La personnalité artiste pose une question qui s'élargit à celle de tout individu. D'où l'intérêt des travaux d'Otto Rank (L'art et l'artiste, 1930) qui se démarquent de la psychanalyse freudienne, de Vygotski (Psychologie de l'art, 1925), et de la poétique selon Meschonnic (Politique du sujet, etc.).

Car si la révolution doit produire des "individus immédiatement sociaux", et si doit être pensée une "révolution dans la révolution" (BL/TC), il me semble que c'est prioritairement celle de l'individu dans le mouvement de l'abolition des classes. Elle contient, sans lui ôter sa spécificité, l'abolition des genres sociaux (classement en sujets sociaux hommes et femmes), mais de façon autrement constructive, positive. N'oublions pas que la question féminine (qui est aussi masculine), pour les communistes, était à résoudre après la révolution. Aujourd'hui, elle s'en mêle. Elles s'emmêlent. Pourquoi pas les individus ?

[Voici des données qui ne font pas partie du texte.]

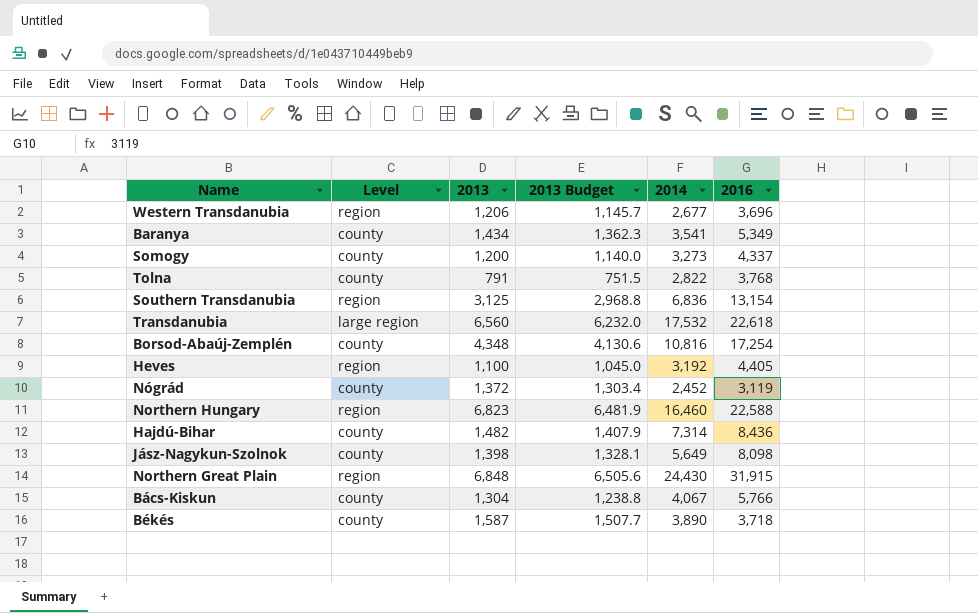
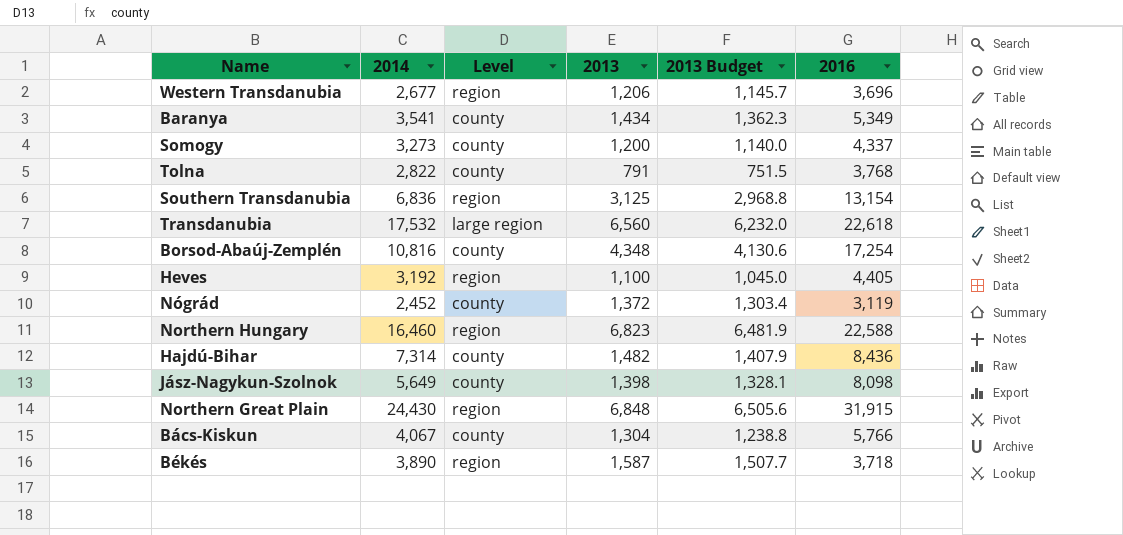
column 2014 | position: 5 -> 2
Békés | Level: county -> region

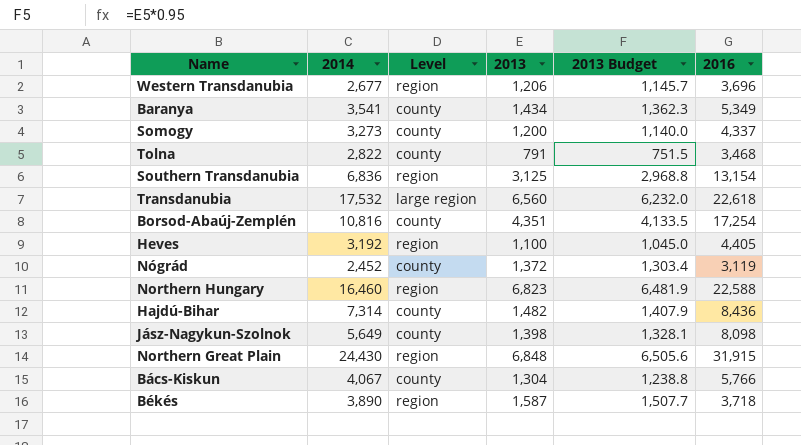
Tolna | 2016: 3,768 -> 3,468
Borsod-Abaúj-Zemplén | 2013: 4,348 -> 4,351
Borsod-Abaúj-Zemplén | 2013 Budget: 4,130.6 -> 4,133.5

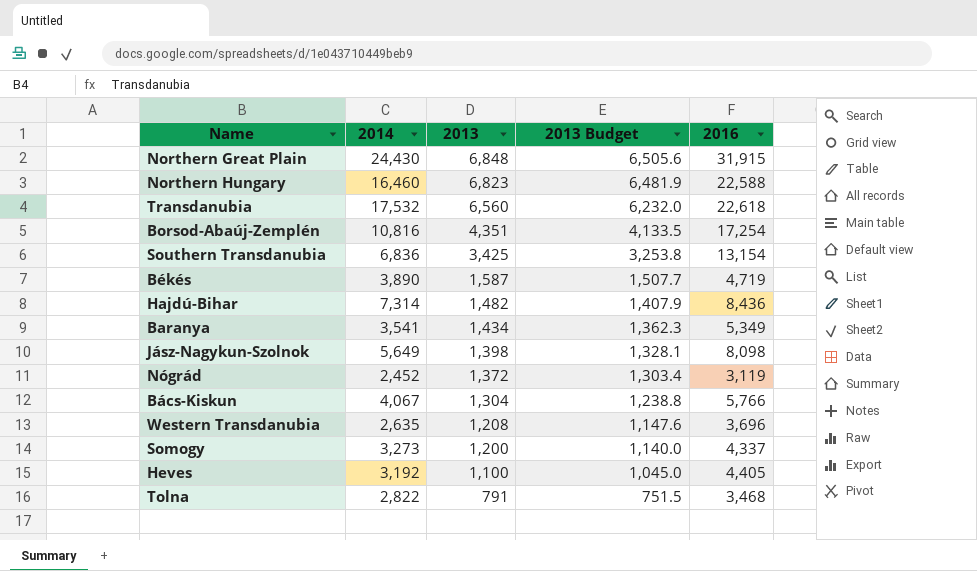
row order: none -> 2013 descending
column Level | position: 3 -> none
Southern Transdanubia | 2013: 3,125 -> 3,425
Southern Transdanubia | 2013 Budget: 2,968.8 -> 3,253.8
Békés | 2016: 3,718 -> 4,719
Western Transdanubia | 2014: 2,677 -> 2,635
Western Transdanubia | 2013: 1,206 -> 1,208
Western Transdanubia | 2013 Budget: 1,145.7 -> 1,147.6

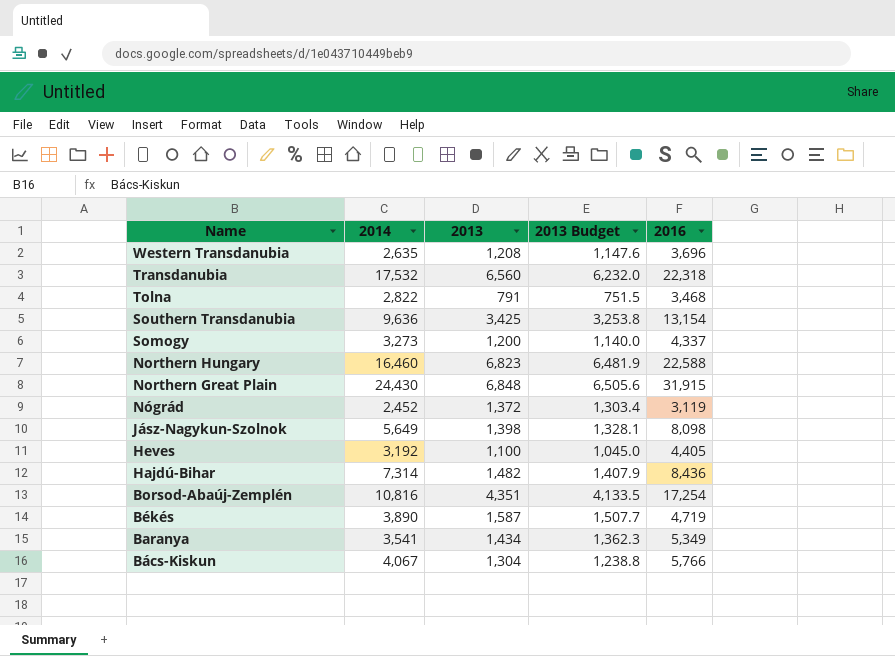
row order: 2013 descending -> Name descending
Transdanubia | 2016: 22,618 -> 22,318
Southern Transdanubia | 2014: 6,836 -> 9,636

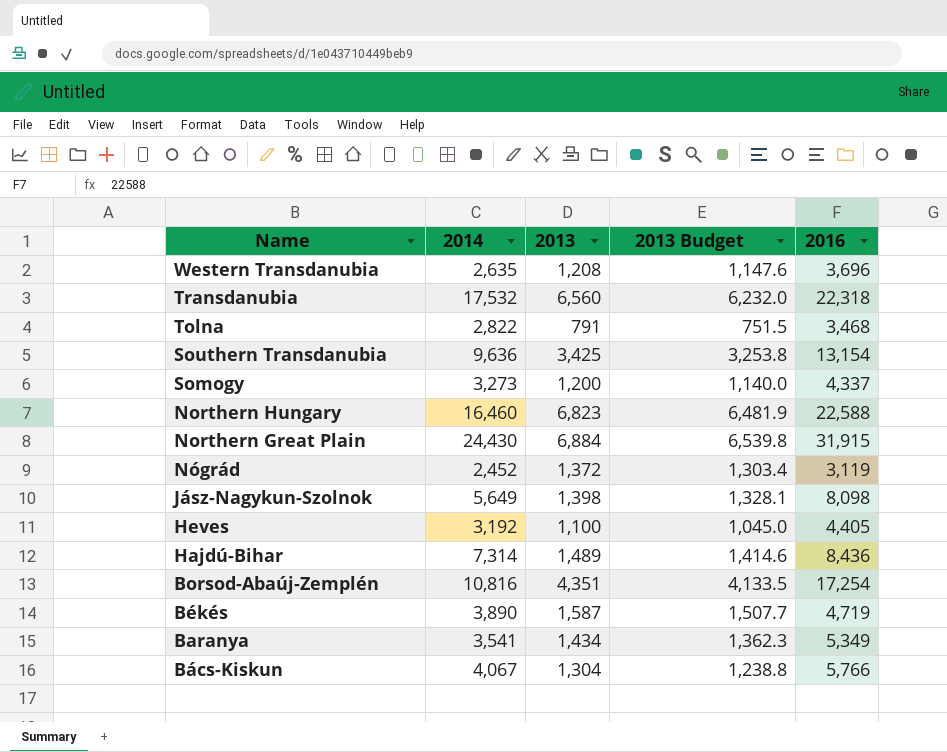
Northern Great Plain | 2013: 6,848 -> 6,884
Northern Great Plain | 2013 Budget: 6,505.6 -> 6,539.8
Hajdú-Bihar | 2013: 1,482 -> 1,489
Hajdú-Bihar | 2013 Budget: 1,407.9 -> 1,414.6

7) Du côté de l'individu, la personnalité artiste est intéressante pour aborder le problème, dans la mesure où la création est par nature "moderne" au sens d'Henri Meschonnic, c'est-à-dire en rupture avec l'état présent, les valeurs de l'époque. Et cette rupture est individuelle et individualiste (y compris quand elle faisait groupe, dans les Avant-gardes du siècle dernier). Il est remarquable que l'individu artiste n'aspire pas, a priori, et même s'il peut chercher à marquer son temps, à imposer son point de vue individuel à d'autres, considérant qu'il ne vaut que pour lui. La question, c'est que ce point de vue, celui que porte son œuvre, est une affaire vitale, qui engage la totalité de la vie et des rapports au monde. Pour l'artiste, cette exigence domine toutes les autres, que ce soit dans les moyens de gagner sa vie ou la façon dont il construit sa vie privée. Un intérêt de la personnalité poétique, au plus profond, c'est-à-dire dans la production de son œuvre, et s'il tient son éthique, c'est qu'elle est incompatible avec toute concession au groupe, sauf, naturellement pour les arts de la scène (tendant au spectacle, y compris le récital de poésie), ou pour des raisons économiques. L'artiste, et particulièrement le poète, est celui qui fait le moins de concession à la société, mais qui n'est pas pour autant, a priori, un être asocial, loin de là...

Je précise qu'on rompt avec le point de vue situationniste de la mort de l'art et de son renversement dans la vie quotidienne, encore très marqué par le surréalisme (cf Guy Debord « La révolution au service de la poésie » Vincent Kaufmann, Fayard 2001), c'est-à-dire par le romantisme. Il n'y a pas, contrairement aux apparences, de pensée de l'individu chez Debord, et ne parlons pas de la guimauve de Vaneigem.